A notre avis, la discussion ci-dessus ne peut pas être séparée de l’intérêt constant de Yourcenar pour l’Orient. La plus grande partie du matériau romanesque de Marguerite Yourcenar trouve ses racines dans les histoires de l’Orient, par exemple gréco-romaines, indiennes, et plus loin chinoises et japonaises. D’une part, dans Le Temps, ce grand sculpteur (1983), plusieurs essais évoquent les différentes conceptions de la chair et du désir entre l’Orient et l’Occident. Dans l’essai Sur quelques thèmes érotiques et mystiques de la Gita-Govinda, Yourcenar explique la culture érotique de l’art indien, qui diffère de la culture chrétienne. Dans la culture chrétienne, l’esprit est séparé du corps et l’âme est suprême et pure alors que les désirs charnels sont pleins de tabous et de péchés. Les diverses cultures religieuses en Inde mettent l’accent sur l’ascétisme et l’abstinence, néanmoins « l’acte sexuel deviendra [...] l’un des symboles et l’une des formes de l’union avec Dieu ». Ainsi, Yourcenar semble gênée de « l’absence du sacré » dans « la notion française de l’amour », elle avance que l’amour dans le contexte européen manque d’un caractère sacré et doux, et que dans la culture indienne, « les liens sensuels sont sacrés » et « l’un des grands phénomènes de la vie universelle ». D’autre part, Yourcenar a écrit un essai, Mishima ou La vision du Vide (1981), qui traite de la préoccupation pour le corps et de la compréhension de la mort de Yukio Mishima. Nous pourrions dire qu’il y a une certaine intertextualité entre Yourcenar et Mishima. Selon Yourcenar, Yukio Mishima attribue une certaine valeur au corps, et « l’entraînement physique, [...] devient voie d’accès vers une connaissance spirituelle perçue par éclairs » ; cela est très similaire à l’idée selon laquelle la sagesse alchimique met « la physiologie au cœur de la connaissance ». Il est donc indéniable que dans sa lecture des livres orientaux, Yourcenar complète sa compréhension du corps, de la sensation et de la sagesse.

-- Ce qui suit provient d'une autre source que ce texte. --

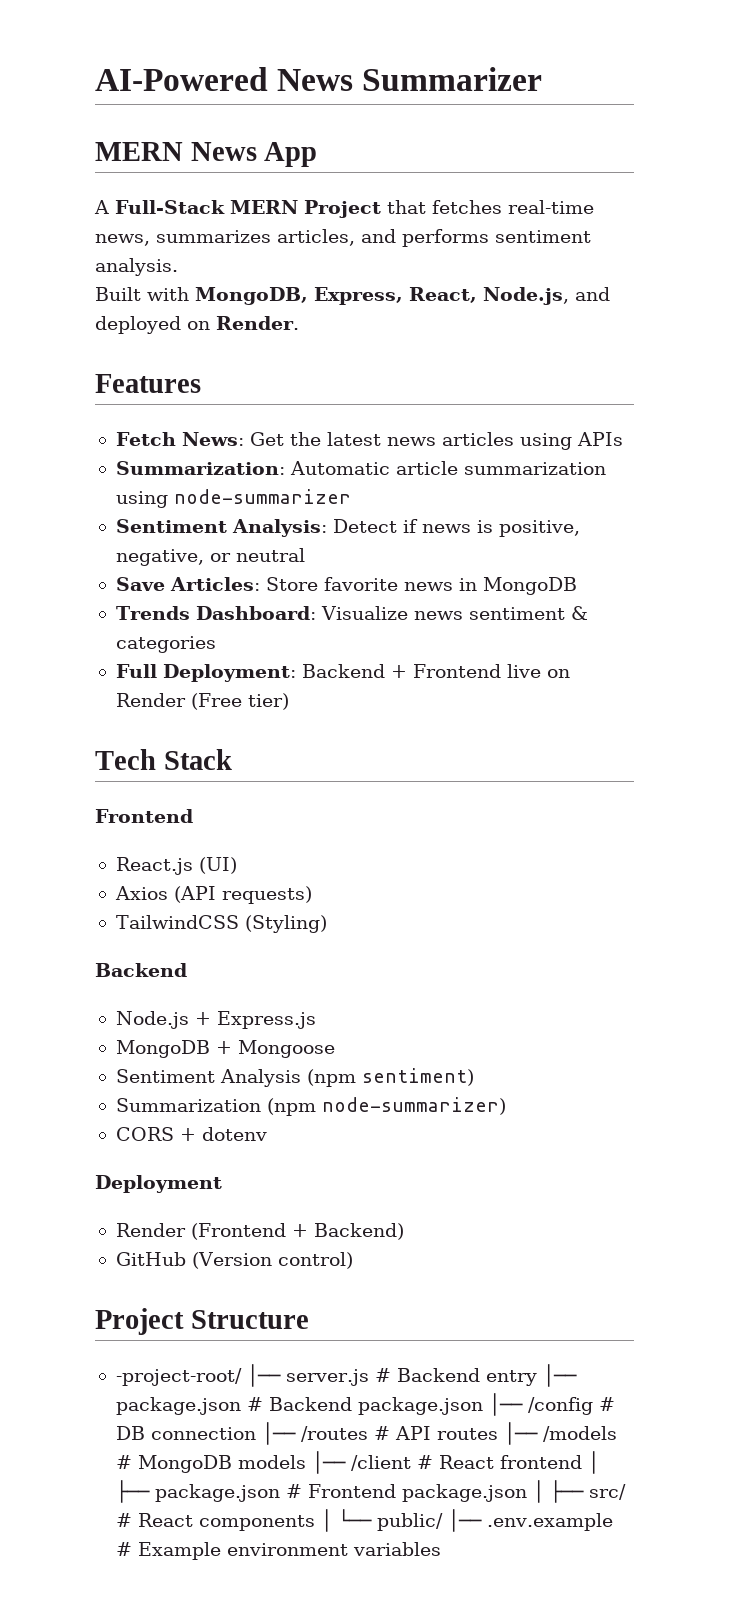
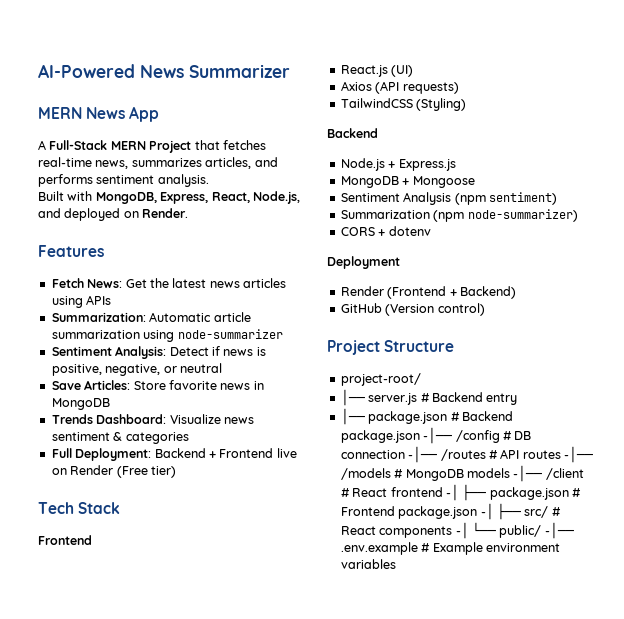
- -project-root/ │── server.js # Backend entry │── package.json # Backend package.json │── /config # DB connection │── /routes # API routes │── /models # MongoDB models │── /client # React frontend │ ├── package.json # Frontend package.json │ ├── src/ # React components │ └── public/ │── .env.example # Example environment variables
+ project-root/
+ │── server.js # Backend entry
+ │── package.json # Backend package.json -│── /config # DB connection -│── /routes # API routes -│── /models # MongoDB models -│── /client # React frontend -│ ├── package.json # Frontend package.json -│ ├── src/ # React components -│ └── public/ -│── .env.example # Example environment variables

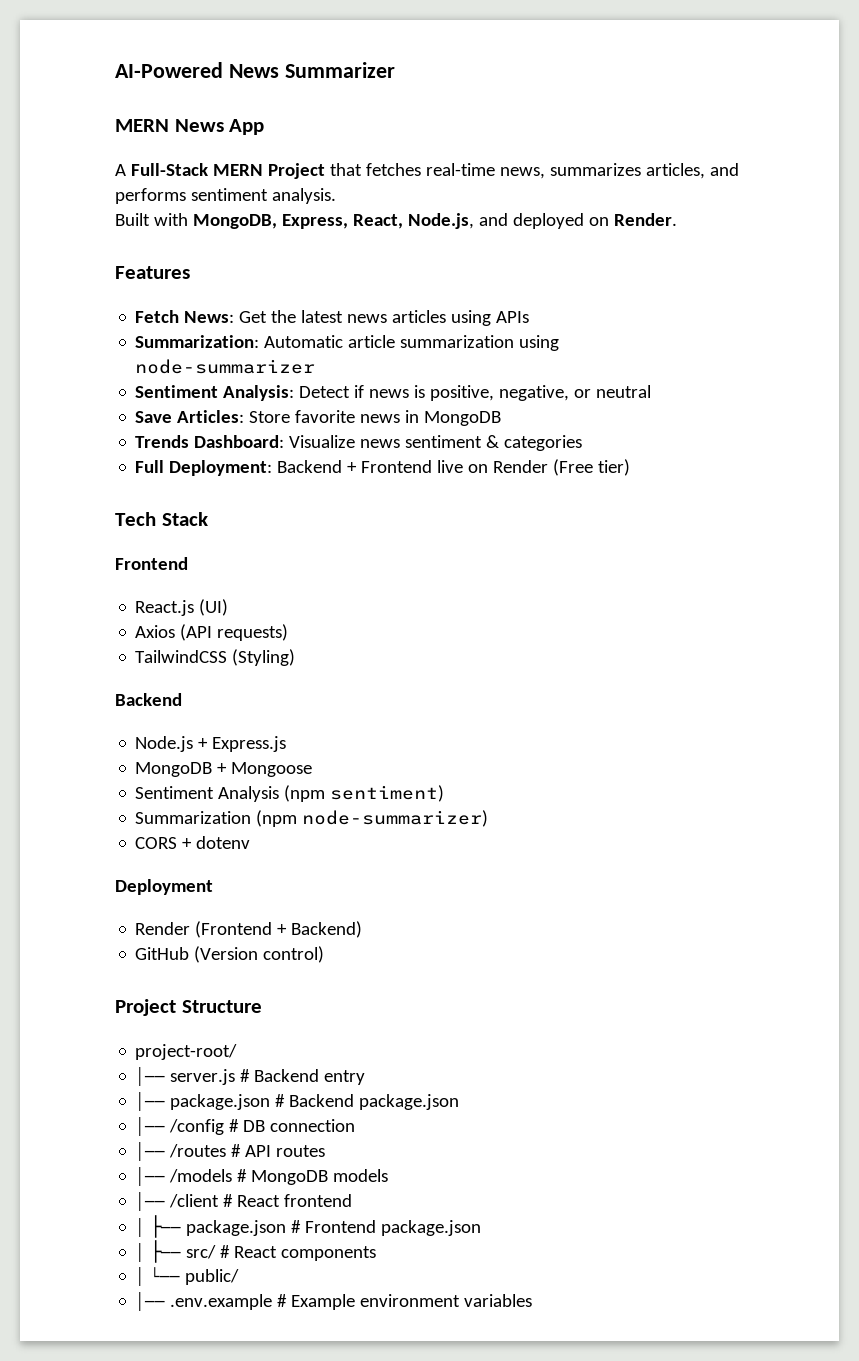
- │── package.json # Backend package.json -│── /config # DB connection -│── /routes # API routes -│── /models # MongoDB models -│── /client # React frontend -│ ├── package.json # Frontend package.json -│ ├── src/ # React components -│ └── public/ -│── .env.example # Example environment variables
+ │── package.json # Backend package.json
+ │── /config # DB connection
+ │── /routes # API routes
+ │── /models # MongoDB models
+ │── /client # React frontend
+ │ ├── package.json # Frontend package.json
+ │ ├── src/ # React components
+ │ └── public/
+ │── .env.example # Example environment variables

La sagesse est une conception qui doit être redéfinie, et nous choisissons ce mot pour tenter de décrire ou d’encadrer l’objectif et le thème de l’écriture de Yourcenar. De plus, cette dernière s’intéresse au corps et à la sensation, qui sont le chemin nécessaire vers le thème de son écriture. En bref, nous voulons discuter de la manière dont Yourcenar explore certaines formes de sagesse en écrivant sur le corps et les sensations, principalement à travers les textes suivants : Alexis ou le Traité du Vain Combat, les Nouvelles orientales, Mémoires d’Hadrien, L’œuvre au Noir.

Nous pouvons peut-être faire remarquer que la « connaissance » dans la littérature narrative est toujours associée aux sentiments séculiers et à l’éthique de vie, en ce sens, elle s’approche du domaine de la sagesse. Il faut noter que si la sagesse est en quelque sorte une présentation de la morale, elle la dépasse. L’accent mis par Yourcenar sur le corps et les sens dans ses écrits lui permet de repositionner l’homme dans la nature, lui donnant le même statut que toutes les choses naturelles. C’est en ce sens que Yourcenar est capable de défendre la légitimité du désir physique humain. De surcroît, cette particularité est inséparable de son obsession pour la culture orientale et de sa recherche de la sagesse orientale. Le retour à l’expérience sensuelle et au désir physique équivaut à un retour à l’homme lui-même. Yourcenar devient en ce sens une pure humaniste.